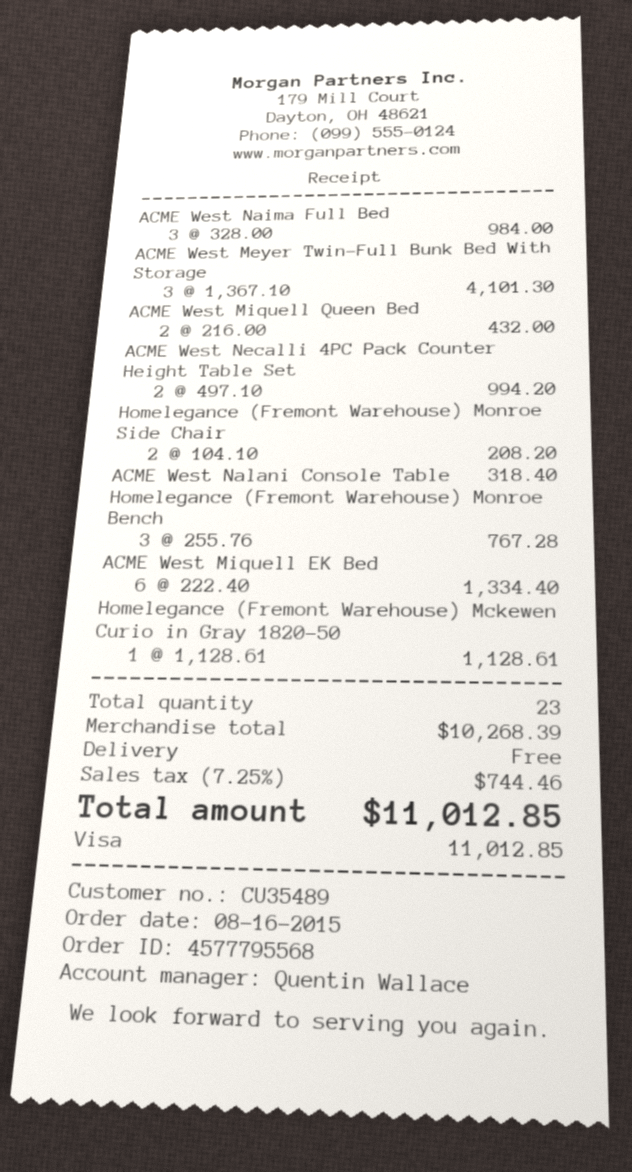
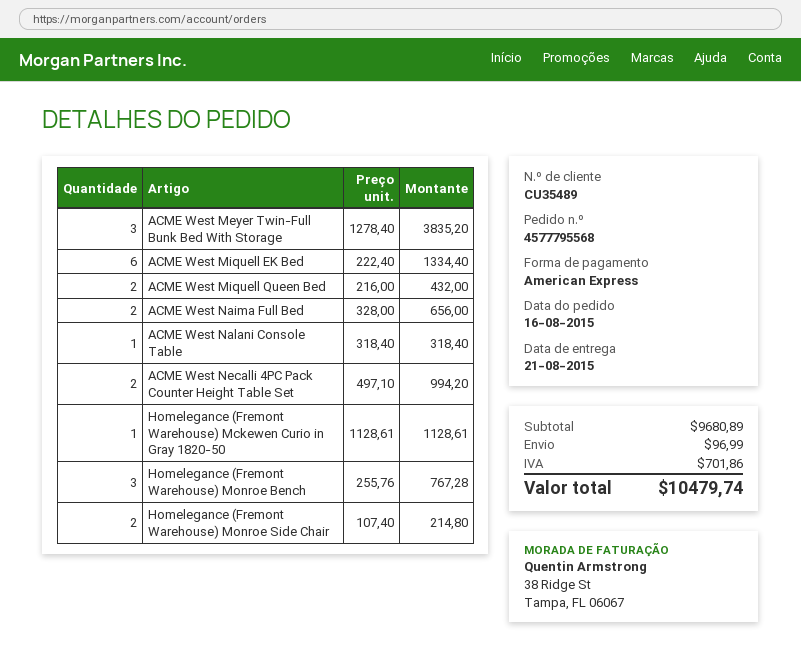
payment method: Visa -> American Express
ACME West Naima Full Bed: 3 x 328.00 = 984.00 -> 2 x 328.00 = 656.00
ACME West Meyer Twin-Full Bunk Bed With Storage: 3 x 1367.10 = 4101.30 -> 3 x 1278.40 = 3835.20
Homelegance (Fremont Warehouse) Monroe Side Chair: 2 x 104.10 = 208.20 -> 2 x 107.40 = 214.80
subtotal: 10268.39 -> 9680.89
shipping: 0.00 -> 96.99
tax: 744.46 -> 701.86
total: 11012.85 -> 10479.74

◆ ◆ ◆ ◆

Quote the data above in full and without alteration; skip the pictures.

payment method: Visa -> American Express
ACME West Naima Full Bed: 3 x 328.00 = 984.00 -> 2 x 328.00 = 656.00
ACME West Meyer Twin-Full Bunk Bed With Storage: 3 x 1367.10 = 4101.30 -> 3 x 1278.40 = 3835.20
Homelegance (Fremont Warehouse) Monroe Side Chair: 2 x 104.10 = 208.20 -> 2 x 107.40 = 214.80
subtotal: 10268.39 -> 9680.89
shipping: 0.00 -> 96.99
tax: 744.46 -> 701.86
total: 11012.85 -> 10479.74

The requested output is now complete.